Thread: WALWriteLock contention
WALWriteLock contention is measurable on some workloads. In studying the problem briefly, a couple of questions emerged: 1. Doesn't it suck to rewrite an entire 8kB block every time, instead of only the new bytes (and maybe a few bytes following that to spoil any old data that might be there)? I mean, the OS page size is 4kB on Linux. If we generate 2kB of WAL and then flush, we're likely to dirty two OS blocks instead of one. The OS isn't going to be smart enough to notice that one of those pages didn't really change, so we're potentially generating some extra disk I/O. My colleague Jan Wieck has some (inconclusive) benchmark results that suggest this might actually be hurting us significantly. More research is needed, but I thought I'd ask if we've ever considered NOT doing that, or if we should consider it. 2. I don't really understand why WALWriteLock is set up to prohibit two backends from flushing WAL at the same time. That seems unnecessary. Suppose we've got two backends that flush WAL one after the other. Assume (as is not unlikely) that the second one's flush position is ahead of the first one's flush position. So the first one grabs WALWriteLock and does the flush, and then the second one grabs WALWriteLock for its turn to flush and has to wait for an entire spin of the platter to complete before its fsync() can be satisfied. If we'd just let the second guy issue his fsync() right away, odds are good that the disk would have satisfied both in a single rotation. Now it's possible that the second request would've arrived too late for that to work out, but AFAICS in that case we're no worse off than we are now. And if it does work out we're better off. The only reasons I can see why we might NOT want to do this are (1) if we're trying to compensate for some OS-level bugginess, which is a horrifying thought, or (2) if we think the extra system calls will cost more than we save by piggybacking the flushes more efficiently. Thoughts? -- Robert Haas EnterpriseDB: http://www.enterprisedb.com The Enterprise PostgreSQL Company
On 05/15/2015 09:06 AM, Robert Haas wrote: > 2. I don't really understand why WALWriteLock is set up to prohibit > two backends from flushing WAL at the same time. That seems > unnecessary. Suppose we've got two backends that flush WAL one after > the other. Assume (as is not unlikely) that the second one's flush > position is ahead of the first one's flush position. So the first one > grabs WALWriteLock and does the flush, and then the second one grabs > WALWriteLock for its turn to flush and has to wait for an entire spin > of the platter to complete before its fsync() can be satisfied. If > we'd just let the second guy issue his fsync() right away, odds are > good that the disk would have satisfied both in a single rotation. > Now it's possible that the second request would've arrived too late > for that to work out, but AFAICS in that case we're no worse off than > we are now. And if it does work out we're better off. The only This is a bit out of my depth but it sounds similar to (from a user perspective) the difference between synchronous and asynchronous commit. If we are willing to trust that PostgreSQL/OS will do what it is supposed to do, then it seems logical that what you describe above would definitely be a net win. JD -- Command Prompt, Inc. - http://www.commandprompt.com/ 503-667-4564 PostgreSQL Centered full stack support, consulting and development. Announcing "I'm offended" is basically telling the world you can't control your own emotions, so everyone else should do it for you.

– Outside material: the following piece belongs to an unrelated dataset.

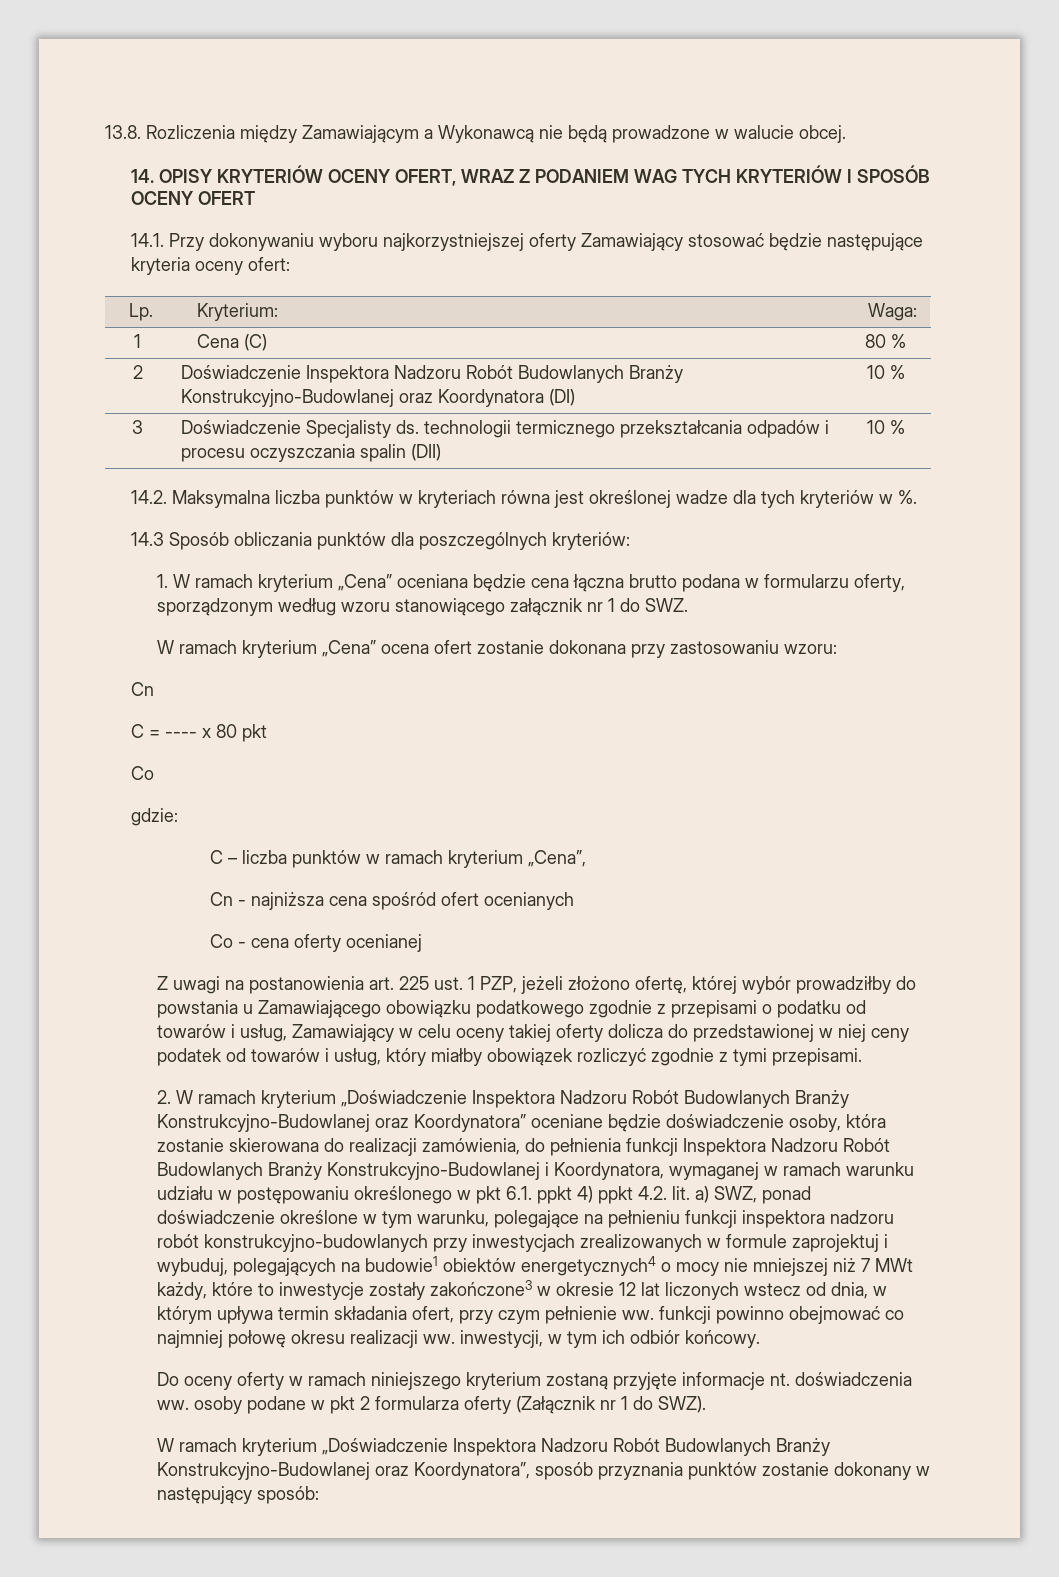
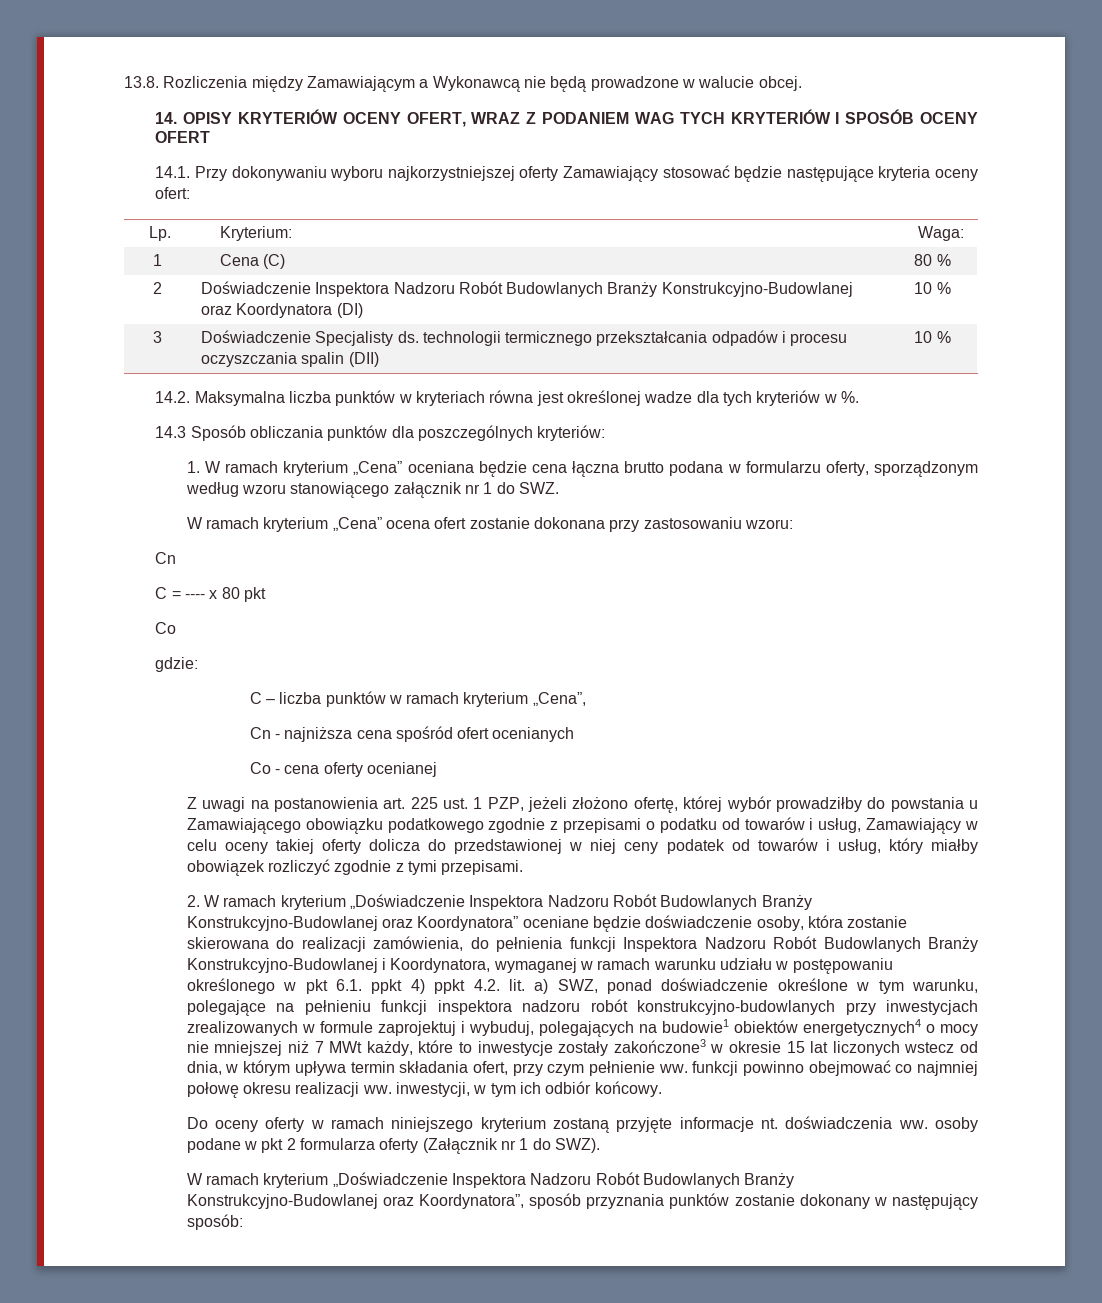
- 2. W ramach kryterium „Doświadczenie Inspektora Nadzoru Robót Budowlanych Branży Konstrukcyjno-Budowlanej oraz Koordynatora” oceniane będzie doświadczenie osoby, która zostanie skierowana do realizacji zamówienia, do pełnienia funkcji Inspektora Nadzoru Robót Budowlanych Branży Konstrukcyjno-Budowlanej i Koordynatora, wymaganej w ramach warunku udziału w postępowaniu określonego w pkt 6.1. ppkt 4) ppkt 4.2. lit. a) SWZ, ponad doświadczenie określone w tym warunku, polegające na pełnieniu funkcji inspektora nadzoru robót konstrukcyjno-budowlanych przy inwestycjach zrealizowanych w formule zaprojektuj i wybuduj, polegających na budowie1 obiektów energetycznych4 o mocy nie mniejszej niż 7 MWt każdy, które to inwestycje zostały zakończone3 w okresie 12 lat liczonych wstecz od dnia, w którym upływa termin składania ofert, przy czym pełnienie ww. funkcji powinno obejmować co najmniej połowę okresu realizacji ww. inwestycji, w tym ich odbiór końcowy.
+ 2. W ramach kryterium „Doświadczenie Inspektora Nadzoru Robót Budowlanych Branży Konstrukcyjno-Budowlanej oraz Koordynatora” oceniane będzie doświadczenie osoby, która zostanie skierowana do realizacji zamówienia, do pełnienia funkcji Inspektora Nadzoru Robót Budowlanych Branży Konstrukcyjno-Budowlanej i Koordynatora, wymaganej w ramach warunku udziału w postępowaniu określonego w pkt 6.1. ppkt 4) ppkt 4.2. lit. a) SWZ, ponad doświadczenie określone w tym warunku, polegające na pełnieniu funkcji inspektora nadzoru robót konstrukcyjno-budowlanych przy inwestycjach zrealizowanych w formule zaprojektuj i wybuduj, polegających na budowie1 obiektów energetycznych4 o mocy nie mniejszej niż 7 MWt każdy, które to inwestycje zostały zakończone3 w okresie 15 lat liczonych wstecz od dnia, w którym upływa termin składania ofert, przy czym pełnienie ww. funkcji powinno obejmować co najmniej połowę okresu realizacji ww. inwestycji, w tym ich odbiór końcowy.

Robert Haas <robertmhaas@gmail.com> writes: > WALWriteLock contention is measurable on some workloads. In studying > the problem briefly, a couple of questions emerged: > 1. Doesn't it suck to rewrite an entire 8kB block every time, instead > of only the new bytes (and maybe a few bytes following that to spoil > any old data that might be there)? It does, but it's not clear how to avoid torn-write conditions without that. > 2. I don't really understand why WALWriteLock is set up to prohibit > two backends from flushing WAL at the same time. That seems > unnecessary. Hm, perhaps so. regards, tom lane
On Fri, May 15, 2015 at 1:09 PM, Tom Lane <tgl@sss.pgh.pa.us> wrote: > Robert Haas <robertmhaas@gmail.com> writes: >> WALWriteLock contention is measurable on some workloads. In studying >> the problem briefly, a couple of questions emerged: > >> 1. Doesn't it suck to rewrite an entire 8kB block every time, instead >> of only the new bytes (and maybe a few bytes following that to spoil >> any old data that might be there)? > > It does, but it's not clear how to avoid torn-write conditions without > that. Can you elaborate? I don't understand how repeatedly overwriting the same bytes with themselves accomplishes anything at all. -- Robert Haas EnterpriseDB: http://www.enterprisedb.com The Enterprise PostgreSQL Company
On Fri, May 15, 2015 at 9:06 AM, Robert Haas <robertmhaas@gmail.com> wrote:
WALWriteLock contention is measurable on some workloads. In studying
the problem briefly, a couple of questions emerged:
...
2. I don't really understand why WALWriteLock is set up to prohibit
two backends from flushing WAL at the same time. That seems
unnecessary. Suppose we've got two backends that flush WAL one after
the other. Assume (as is not unlikely) that the second one's flush
position is ahead of the first one's flush position. So the first one
grabs WALWriteLock and does the flush, and then the second one grabs
WALWriteLock for its turn to flush and has to wait for an entire spin
of the platter to complete before its fsync() can be satisfied. If
we'd just let the second guy issue his fsync() right away, odds are
good that the disk would have satisfied both in a single rotation.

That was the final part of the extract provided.